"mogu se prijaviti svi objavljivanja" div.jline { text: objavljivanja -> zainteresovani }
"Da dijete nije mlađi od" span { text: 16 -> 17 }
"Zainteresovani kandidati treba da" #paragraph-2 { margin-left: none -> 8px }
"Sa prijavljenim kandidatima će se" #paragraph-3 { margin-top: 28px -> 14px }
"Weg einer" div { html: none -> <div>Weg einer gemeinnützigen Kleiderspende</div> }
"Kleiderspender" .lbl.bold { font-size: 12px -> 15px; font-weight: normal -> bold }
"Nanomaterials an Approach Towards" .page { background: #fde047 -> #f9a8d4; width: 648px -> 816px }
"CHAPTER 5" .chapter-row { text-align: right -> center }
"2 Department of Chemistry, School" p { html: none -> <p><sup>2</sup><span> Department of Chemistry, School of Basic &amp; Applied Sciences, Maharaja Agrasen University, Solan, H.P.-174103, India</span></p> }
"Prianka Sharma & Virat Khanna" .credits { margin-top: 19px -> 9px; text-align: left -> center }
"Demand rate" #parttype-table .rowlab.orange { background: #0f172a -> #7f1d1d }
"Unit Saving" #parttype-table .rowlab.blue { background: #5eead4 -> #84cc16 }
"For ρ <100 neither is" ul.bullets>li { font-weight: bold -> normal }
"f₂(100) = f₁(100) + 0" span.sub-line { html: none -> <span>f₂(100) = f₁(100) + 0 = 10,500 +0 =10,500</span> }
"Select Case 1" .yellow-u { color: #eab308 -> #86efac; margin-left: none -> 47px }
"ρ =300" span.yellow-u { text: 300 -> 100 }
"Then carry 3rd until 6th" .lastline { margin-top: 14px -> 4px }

::::::::

◆ **Aim of the task**: Return only and exactly the lines from the one that contains "prijavljenim kandidatima će" through the final line of the material above.

◆ **Task output**:
"Sa prijavljenim kandidatima će se" #paragraph-3 { margin-top: 28px -> 14px }
"Weg einer" div { html: none -> <div>Weg einer gemeinnützigen Kleiderspende</div> }
"Kleiderspender" .lbl.bold { font-size: 12px -> 15px; font-weight: normal -> bold }
"Nanomaterials an Approach Towards" .page { background: #fde047 -> #f9a8d4; width: 648px -> 816px }
"CHAPTER 5" .chapter-row { text-align: right -> center }
"2 Department of Chemistry, School" p { html: none -> <p><sup>2</sup><span> Department of Chemistry, School of Basic &amp; Applied Sciences, Maharaja Agrasen University, Solan, H.P.-174103, India</span></p> }
"Prianka Sharma & Virat Khanna" .credits { margin-top: 19px -> 9px; text-align: left -> center }
"Demand rate" #parttype-table .rowlab.orange { background: #0f172a -> #7f1d1d }
"Unit Saving" #parttype-table .rowlab.blue { background: #5eead4 -> #84cc16 }
"For ρ <100 neither is" ul.bullets>li { font-weight: bold -> normal }
"f₂(100) = f₁(100) + 0" span.sub-line { html: none -> <span>f₂(100) = f₁(100) + 0 = 10,500 +0 =10,500</span> }
"Select Case 1" .yellow-u { color: #eab308 -> #86efac; margin-left: none -> 47px }
"ρ =300" span.yellow-u { text: 300 -> 100 }
"Then carry 3rd until 6th" .lastline { margin-top: 14px -> 4px }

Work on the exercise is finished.